Predicting the distribution and abundance of mussels from geomorphic indices is another conservation effort. Geomorphic indices are physical characteristics of river systems that can be used to predict where freshwater mussels are likely to be found. By understanding the distribution and abundance of mussels, we can focus conservation efforts in areas where they are needed most.

Finally, developing methods to assess the relative health of mussels in the Upper Mississippi River is also an important conservation effort. By monitoring the health of mussel populations, we can detect early warning signs of population declines and take action to prevent further declines.

How You Can Help Protect Freshwater Mussels In The Great Lakes

Freshwater mussels in the Great Lakes are facing threats from invasive species, pollution, and habitat destruction. However, there are several things you can do to help protect these important organisms:

1. Prevent the spread of invasive species: Invasive species like zebra and quagga mussels can harm native freshwater mussels by over-filtrating water and altering the food web. To prevent the spread of invasive species, always inspect your boat, trailer, and other recreational equipment that have been in contact with water. Remove all mud, plants, or animals, drain all bilge water, live wells, bait buckets, and all other water from your boat, engine and equipment. Wash all parts of your boat, paddles, and other equipment that have been in contact with water. Do not allow wash water to flow in any water body or storm sewer. Dry boats and trailers in the sun for five days before launching into another body of water.

2. Support restoration efforts: Restoration projects have the potential to improve mussel habitat, but mussels can be sensitive to management and construction activities. You can support restoration efforts by working with partners to improve aquatic restoration efforts to protect freshwater mussels. This includes assisting with pre-project surveys, providing guidance for restoration designs, and coordinating salvage and relocation efforts.

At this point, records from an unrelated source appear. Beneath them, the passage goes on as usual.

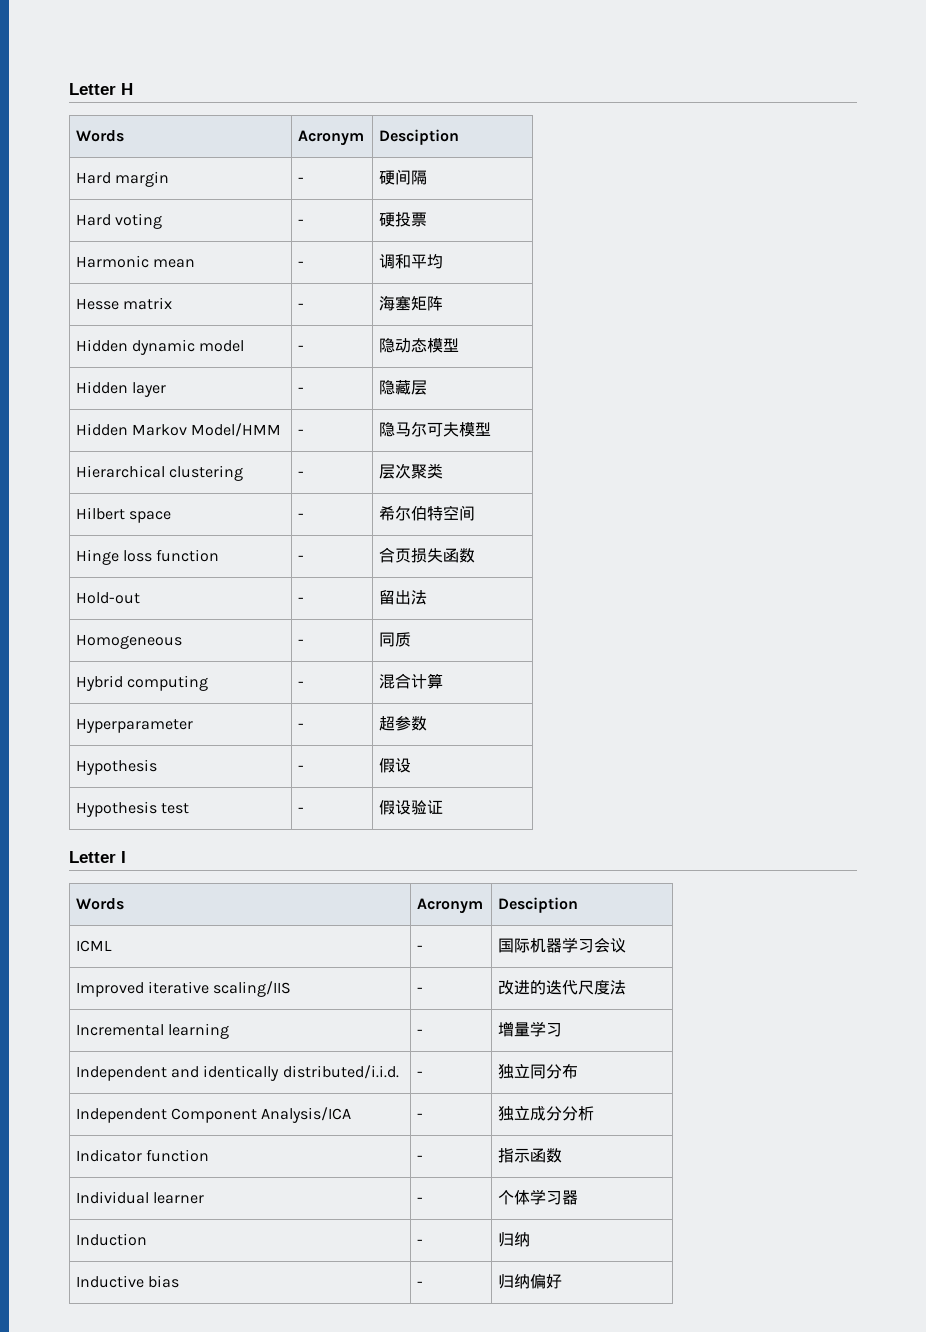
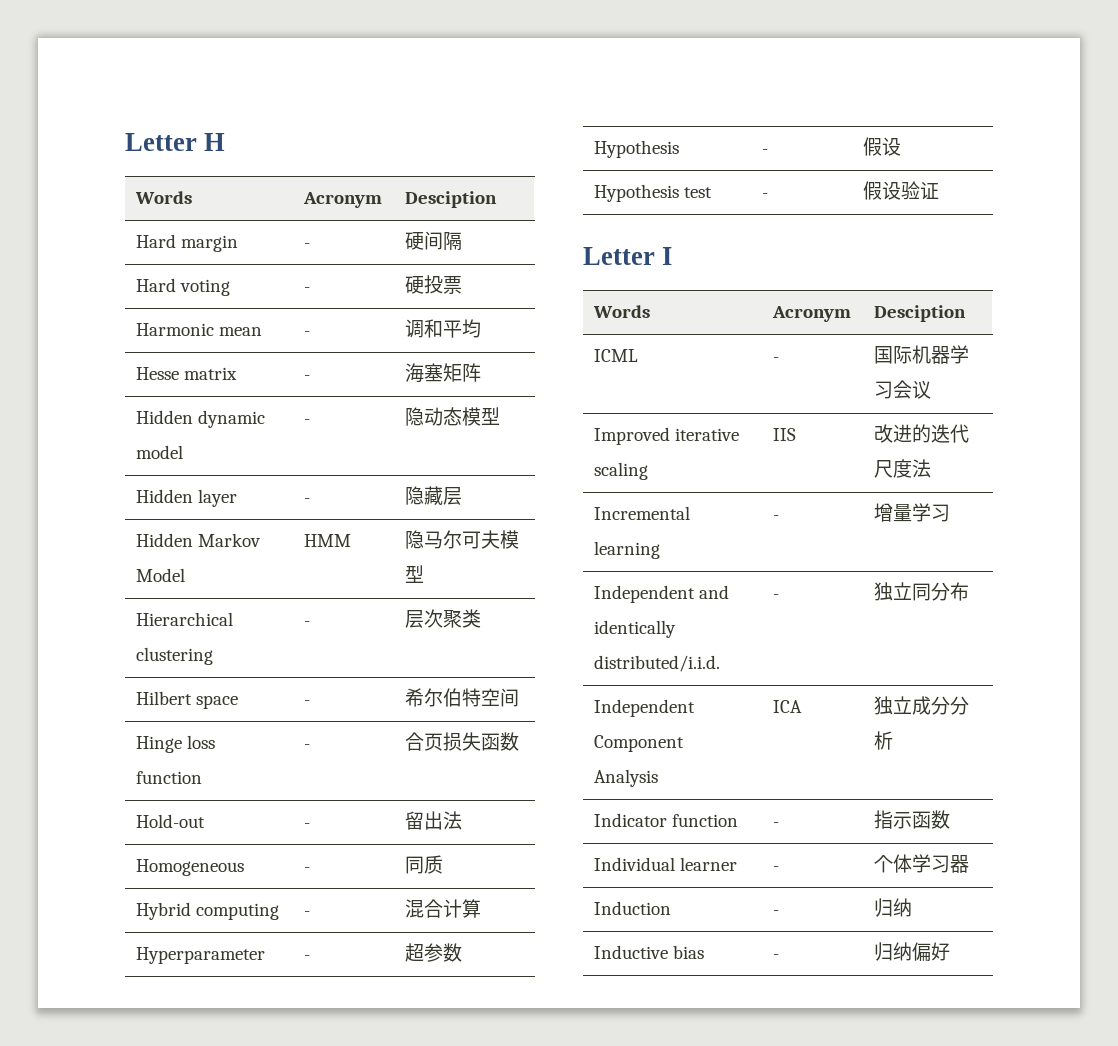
- Hidden Markov Model/HMM | - | 隐马尔可夫模型
+ Hidden Markov Model | HMM | 隐马尔可夫模型
- Improved iterative scaling/IIS | - | 改进的迭代尺度法
+ Improved iterative scaling | IIS | 改进的迭代尺度法
- Independent Component Analysis/ICA | - | 独立成分分析
+ Independent Component Analysis | ICA | 独立成分分析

3. Advocate for funding: Programs like the Great Lakes Restoration Initiative (GLRI) are essential for protecting freshwater mussels in the Great Lakes. Each year, Congress needs to approve and fund the GLRI. In recent years it has maintained funding at $300M per year. The GLRI is needed, and needs to be fully-funded, to ensure that federal and regional programs are fully funded to stop the threat of invasive species.

By taking these actions, you can help protect freshwater mussels in the Great Lakes and ensure that they continue to play a crucial role in the ecosystem of this important region.